What the task asks:
Let the line containing "[123,284,191,297] ChatGPT ->" serve as the first line of the answer and the final line of the entries as its last, with every line between copied exactly.

Input data:
++++++++++
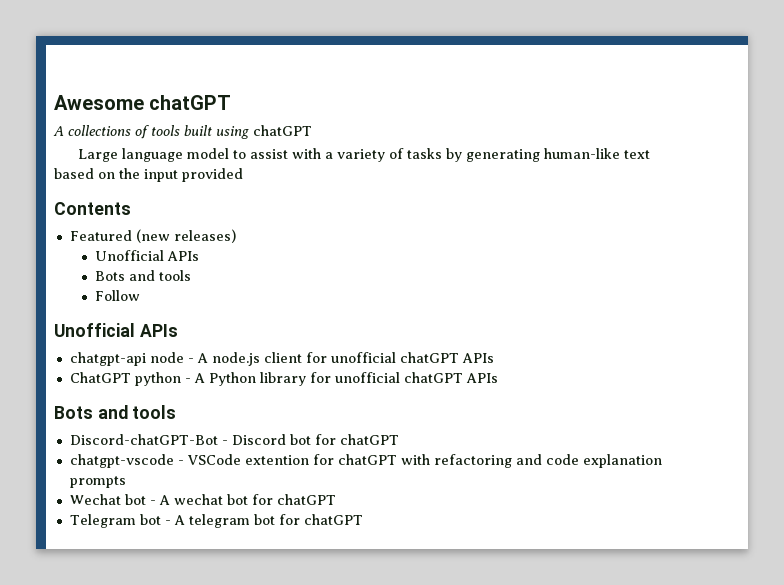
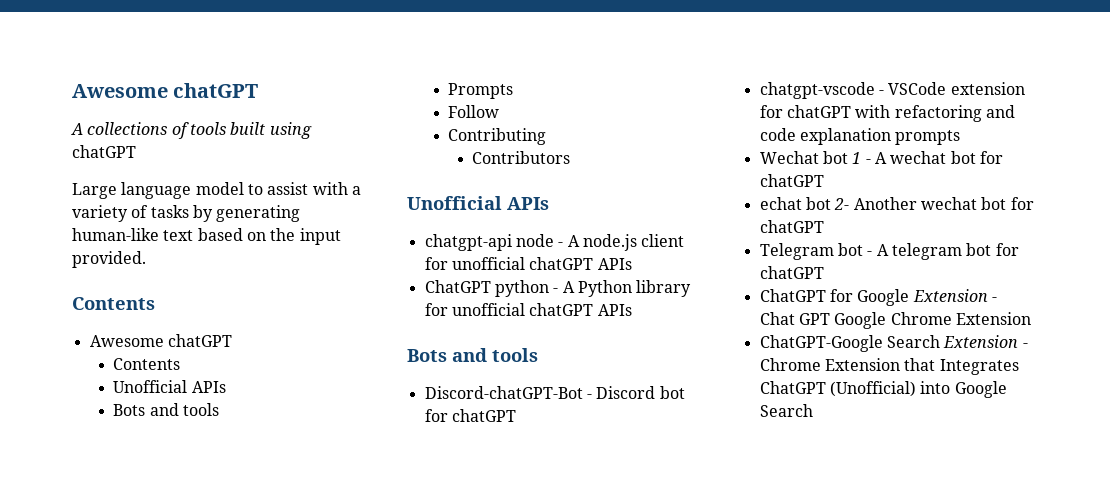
[182,168,243,182] [54,202,131,215] [69,229,236,243] provided // Contents // Featured (new releases) -> [72,251,146,268] [72,297,155,310] [89,334,232,347] [113,358,181,370] provided. // Contents // Awesome chatGPT // Contents
(191, 275) none -> [448,83,514,99] // Prompts
(140, 295) none -> [448,128,547,145] [471,151,570,164] // Contributing // Contributors
[244,455,309,465] extention -> [950,82,1025,95] extension
(146, 499) none -> [852,152,862,164] 1
(336, 499) none -> [759,197,1034,210] [759,220,824,233] // echat bot 2- Another wechat bot for chatGPT
(363, 519) none -> [759,289,997,306] [759,312,1031,329] [759,335,1028,352] [759,358,1019,375] [759,381,1007,398] [759,404,813,417] // ChatGPT for Google Extension - Chat GPT Google Chrome Extension // ChatGPT-Google Search Extension - Chrome Extension that Integrates ChatGPT (Unofficial) into Google Search

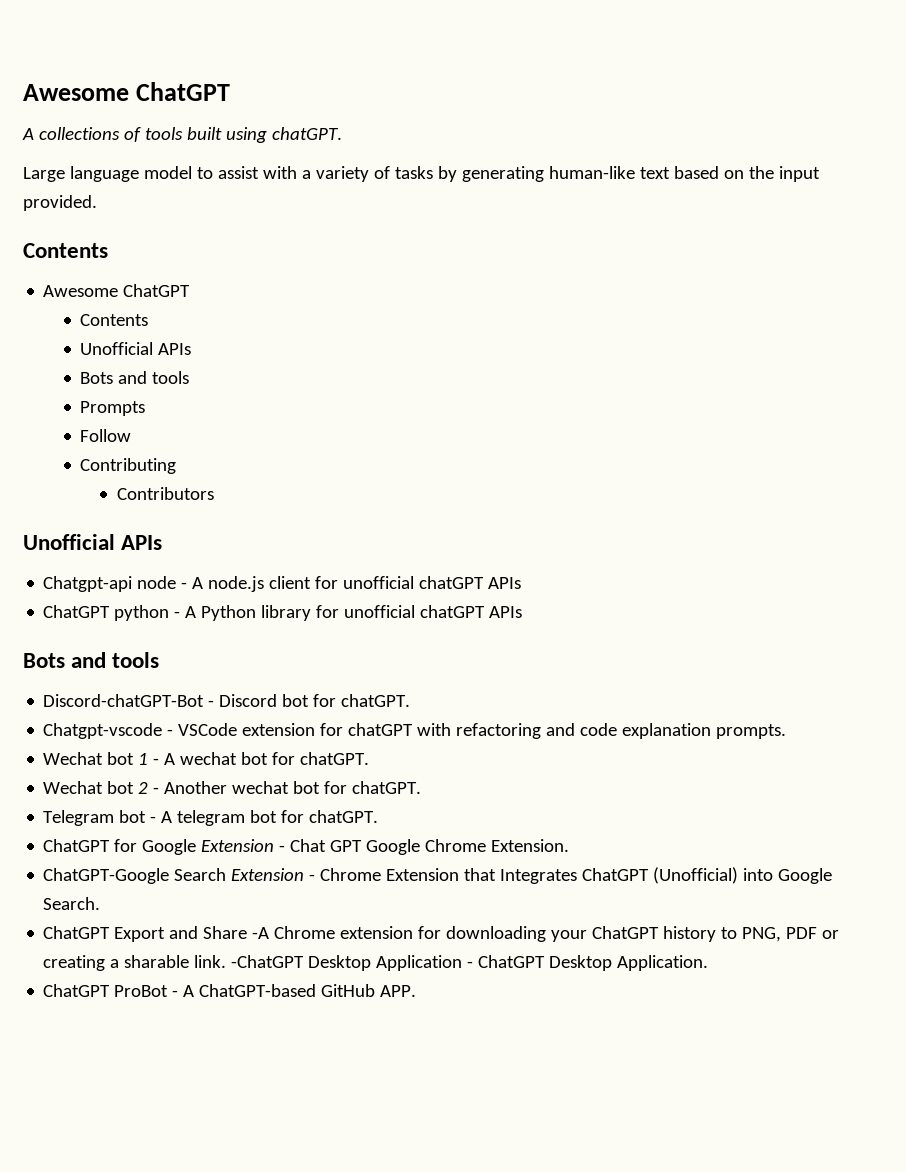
[72,83,259,98] Awesome chatGPT -> [23,82,231,101] Awesome ChatGPT
[72,145,136,158] chatGPT -> [271,127,342,140] chatGPT.
[167,334,232,347] chatGPT -> [123,284,191,297] ChatGPT
[424,234,512,251] chatgpt-api -> [43,576,133,592] Chatgpt-api
[451,409,516,422] [759,82,875,99] chatGPT // chatgpt-vscode -> [341,694,411,707] [43,723,163,739] chatGPT. // Chatgpt-vscode
[895,130,961,145] prompts -> [716,724,787,739] prompts.
[759,174,824,187] [759,197,850,210] chatGPT // echat bot 2- -> [300,752,370,765] [43,781,160,794] chatGPT. // Wechat bot 2 -
[759,220,824,233] chatGPT -> [352,781,422,794] chatGPT.
[759,266,824,279] chatGPT -> [309,810,379,823] chatGPT.
[955,312,1031,325] Extension -> [491,839,570,852] Extension.
[759,404,813,417] Search -> [43,897,101,910] [43,926,840,942] [43,955,709,971] [43,984,417,997] Search. // ChatGPT Export and Share -A Chrome extension for downloading your ChatGPT history to PNG, PDF or creating a sharable link. -ChatGPT Desktop Application - ChatGPT Desktop Application. // ChatGPT ProBot - A ChatGPT-based GitHub APP.

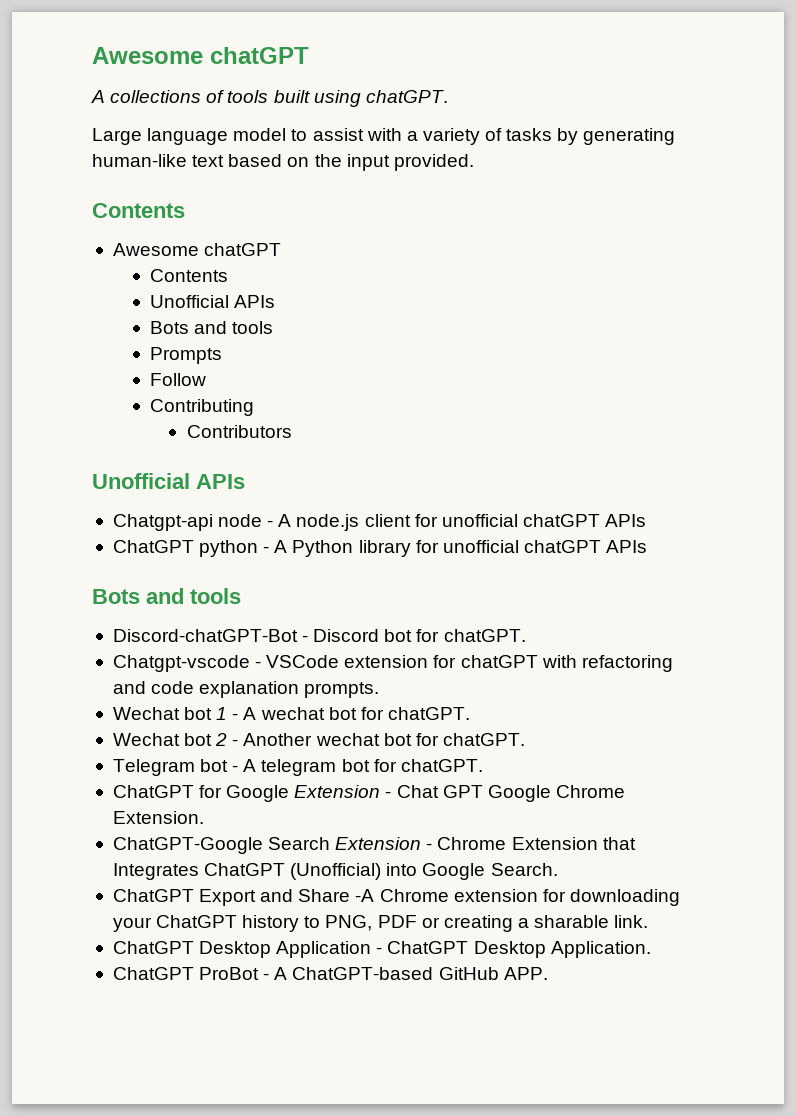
[23,82,231,101] Awesome ChatGPT -> [92,47,309,64] Awesome chatGPT
[123,284,191,297] ChatGPT -> [204,243,282,256] chatGPT
[231,955,305,968] -ChatGPT -> [112,941,194,954] // ChatGPT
++++++++++
Answer:
[123,284,191,297] ChatGPT -> [204,243,282,256] chatGPT
[231,955,305,968] -ChatGPT -> [112,941,194,954] // ChatGPT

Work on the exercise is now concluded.